Mitt Romney is the beneficiary of intergenerational wealth, and intergenerational wealth bestows many benefits upon those fortunate enough to receive it. Those born into wealth have access to people, institutions and services that other Americans have to labor -- sometimes for generations -- to obtain.

Those with intergenerational wealth have difficulty relating to average Americans because they receive without worry, without sacrifice and without tears the things other individuals often die trying to provide for their families: a beautiful home, an excellent education and adequate healthcare.

Hard work can equal wealth, but the relationship between these two concepts cannot be expressed in the elementary school equation that Limbaugh, Romney, and other conservatives invoke. Conservatives delight in universalizing the concept of opportunity. They dole opportunity out liberally in "Chimerica," an unrealizable fabrication of an America that has never and will never exist. In Chimerica, hard work equals wealth, and conversely, poverty equals an absence of hard work. This is a tidy formula, but perhaps the most insidious myth of American political discourse.

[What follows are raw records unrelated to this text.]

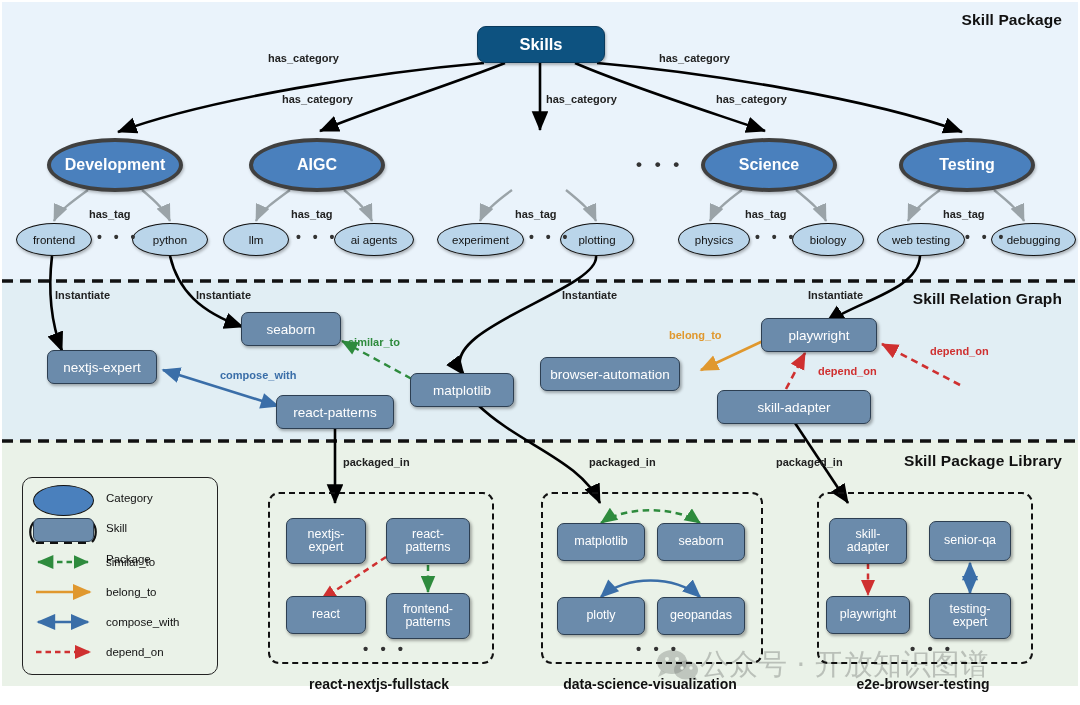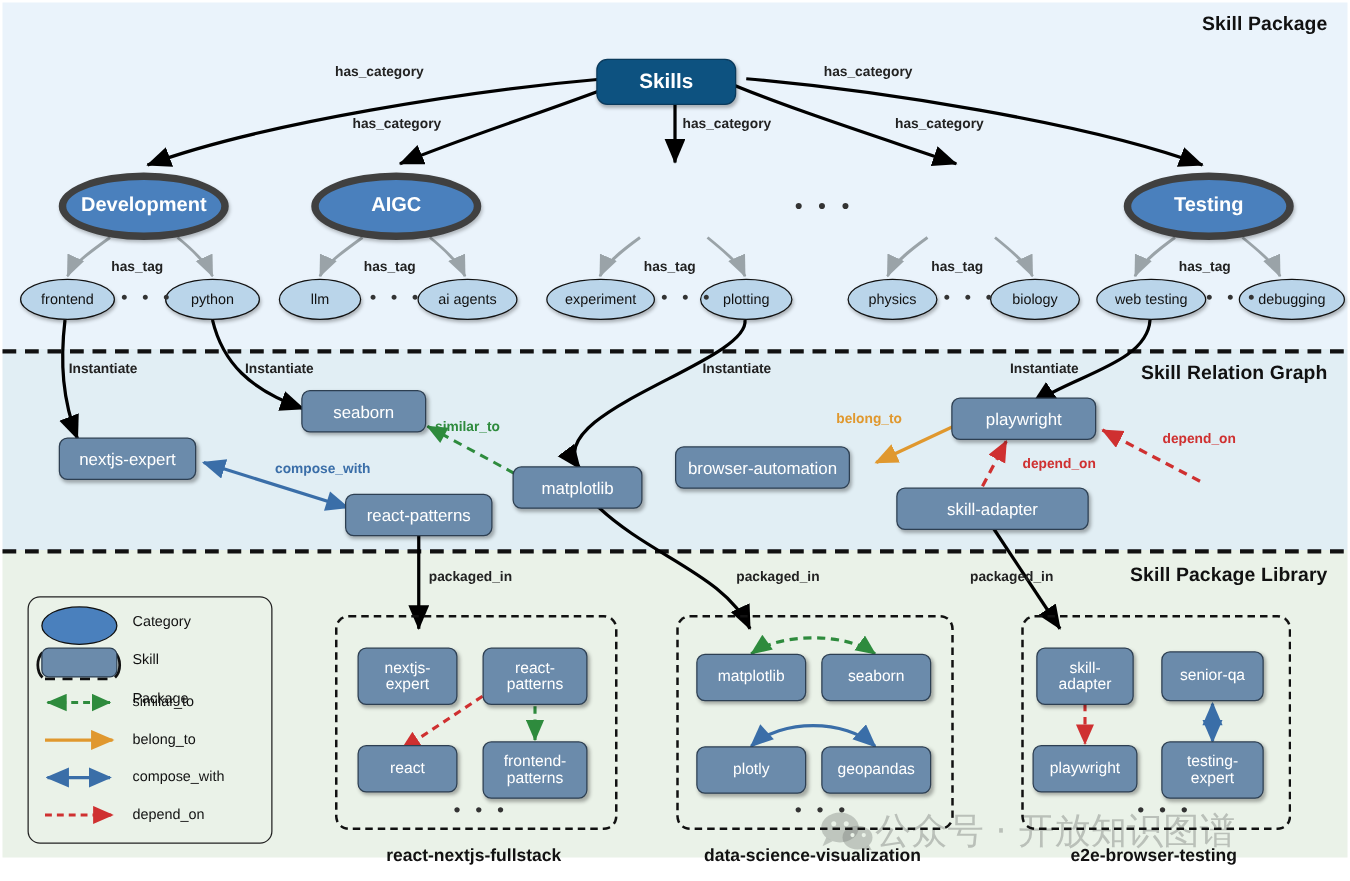--- a/index.html
+++ b/index.html
@@ -157,7 +157,7 @@
   <div class="lbl sect-title" style="right:18px;top:290px;">Skill Relation Graph</div>
   <div class="lbl sect-title" style="right:18px;top:452px;">Skill Package Library</div>
 
-  <div class="node root" style="left:477px;top:26px;width:112px;height:37px;margin-top:21px;">Skills</div>
+  <div class="node root" style="left:477px;top:26px;width:128px;height:37px;">Skills</div>
 
   <div class="lbl edge-lbl gray" style="left:268px;top:52px;">has_category</div>
   <div class="lbl edge-lbl gray" style="left:282px;top:93px;">has_category</div>

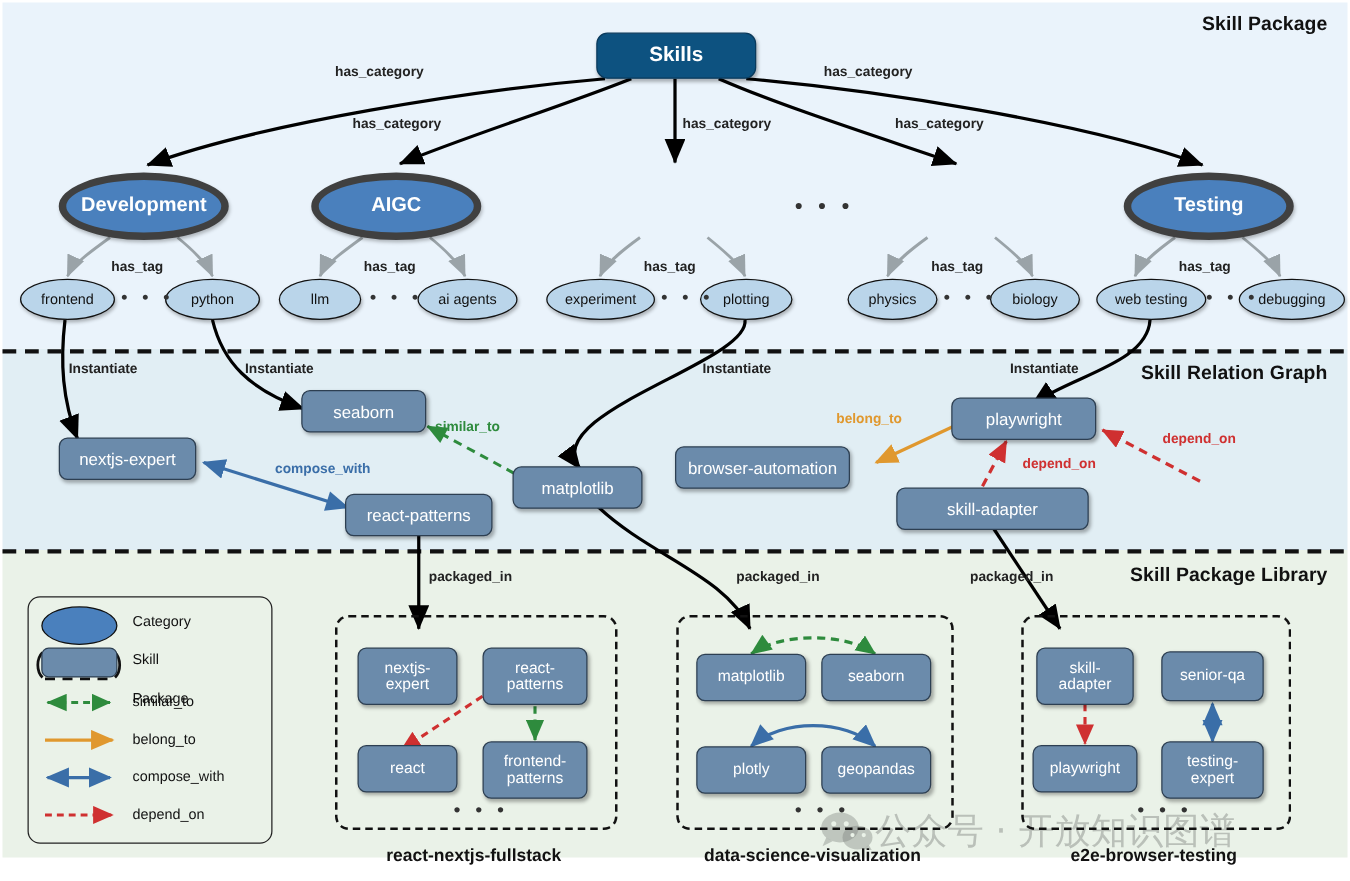--- a/index.html
+++ b/index.html
@@ -18,7 +18,7 @@
         text-align:center;color:#fff;box-sizing:border-box;}
   .root{background:#0d5280;border:1.6px solid #0a3a5c;border-radius:9px;
         font-size:16.5px;font-weight:bold;box-shadow:1px 2px 3px rgba(0,0,0,.28);}
-  .cat{background:#4a80bd;border:6px solid #404040;border-radius:50%;
+  .cat{background:#4a80bd;border:4px solid #404040;border-radius:50%;
        font-size:16px;font-weight:bold;box-shadow:1px 2px 3px rgba(0,0,0,.25);}
   .tag{background:#bad5ea;border:1.6px solid #111;border-radius:50%;
        font-size:11.5px;color:#111;font-weight:normal;box-shadow:1px 2px 3px rgba(0,0,0,.28);}

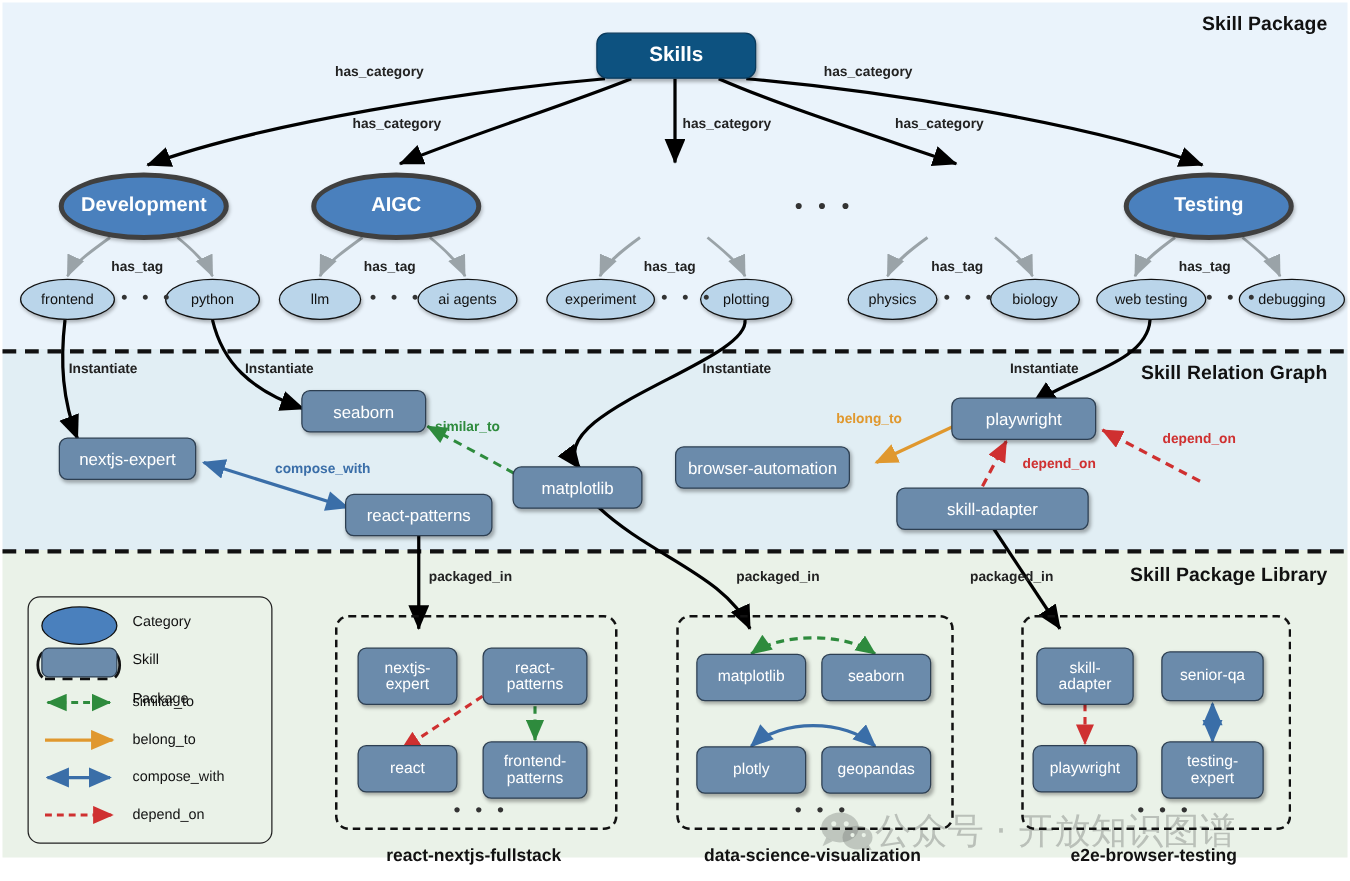--- a/index.html
+++ b/index.html
@@ -167,6 +167,7 @@
 
   <div class="node cat" style="left:47px;top:138px;width:136px;height:54px;">Development</div>
   <div class="node cat" style="left:249px;top:138px;width:136px;height:54px;">AIGC</div>
+  <div class="node cat" style="left:701px;top:138px;width:136px;height:54px;">Science</div>
   <div class="node cat" style="left:899px;top:138px;width:136px;height:54px;">Testing</div>
 
   <div class="dots" style="left:636px;top:155px;">• • •</div>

Today, ascending from one social class to the next in America resembles scaling a sheer cliff. Most Americans are born on the wall and spend their lives clinging tirelessly to it. Sometimes moving up, sometimes moving laterally, and sometimes falling off, they use ingenuity and every means at their disposal to advance to the top of the cliff, or in some cases, to simply hang on. The poorest Americans possess only a few feet of rope and determination. Those in the middle have it slightly easier. They have access to an assortment of ladders -- shaky wooden ones, extending aluminum ones, and sturdy steel ones. Those even more privileged can choose from a variety of staircases, or if they choose, use ladders or ropes for the "thrill of it." Then there are those like Mitt Romney. Born at the top of the cliff, they can keep climbing if they choose, but it is not an imperative. For the others clinging to the wall, climbing is not a choice; it is a matter of survival.

David Brooks pens an eloquent defense of Romney's white collar fortune building. Brooks asks, "Is Romney a spoiled, cosseted character? Has he been corrupted by ease and luxury? The notion is preposterous. All his life, Romney has been a worker and a grinder." However, Brooks clearly has a decidedly white collar understanding of what it means to be a "worker and a grinder." Sitting through a two-hour long meeting in a well-pressed shirt and tie can be uncomfortable, even tedious, but it is far from grinding. Scaling a four-story boiler in a HazMat suit while trying not to inhale hydrogen sulphide gas on a scorching July afternoon is grinding.

It is not Romney's wealth that makes him unable to relate. It is his incapacity to acknowledge the privileged position from which he began. It is admirable that he worked his way up from being an "entry level" consultant to an executive in the Boston Consulting Group. Unfortunately, this achievement will not resonate with the real grinders who build, fuel, and deliver America. For them, being a consultant is as foreign an experience as choosing a car elevator for a new house in La Jolla.

If the question about being too rich to relate is asked again (and it will be), Romney should answer this way: "I understand why people might feel that way about me. Most Americans do not have parents who are governors or corporate executives. I was born in a very fortunate financial situation. But the more important, and more American, story is how my family labored for generations to provide me with the opportunities that have blessed my life. As president, I want to bring opportunity to a new generation of Americans, so they will feel empowered to pursue the dreams they have for their families and for their communities.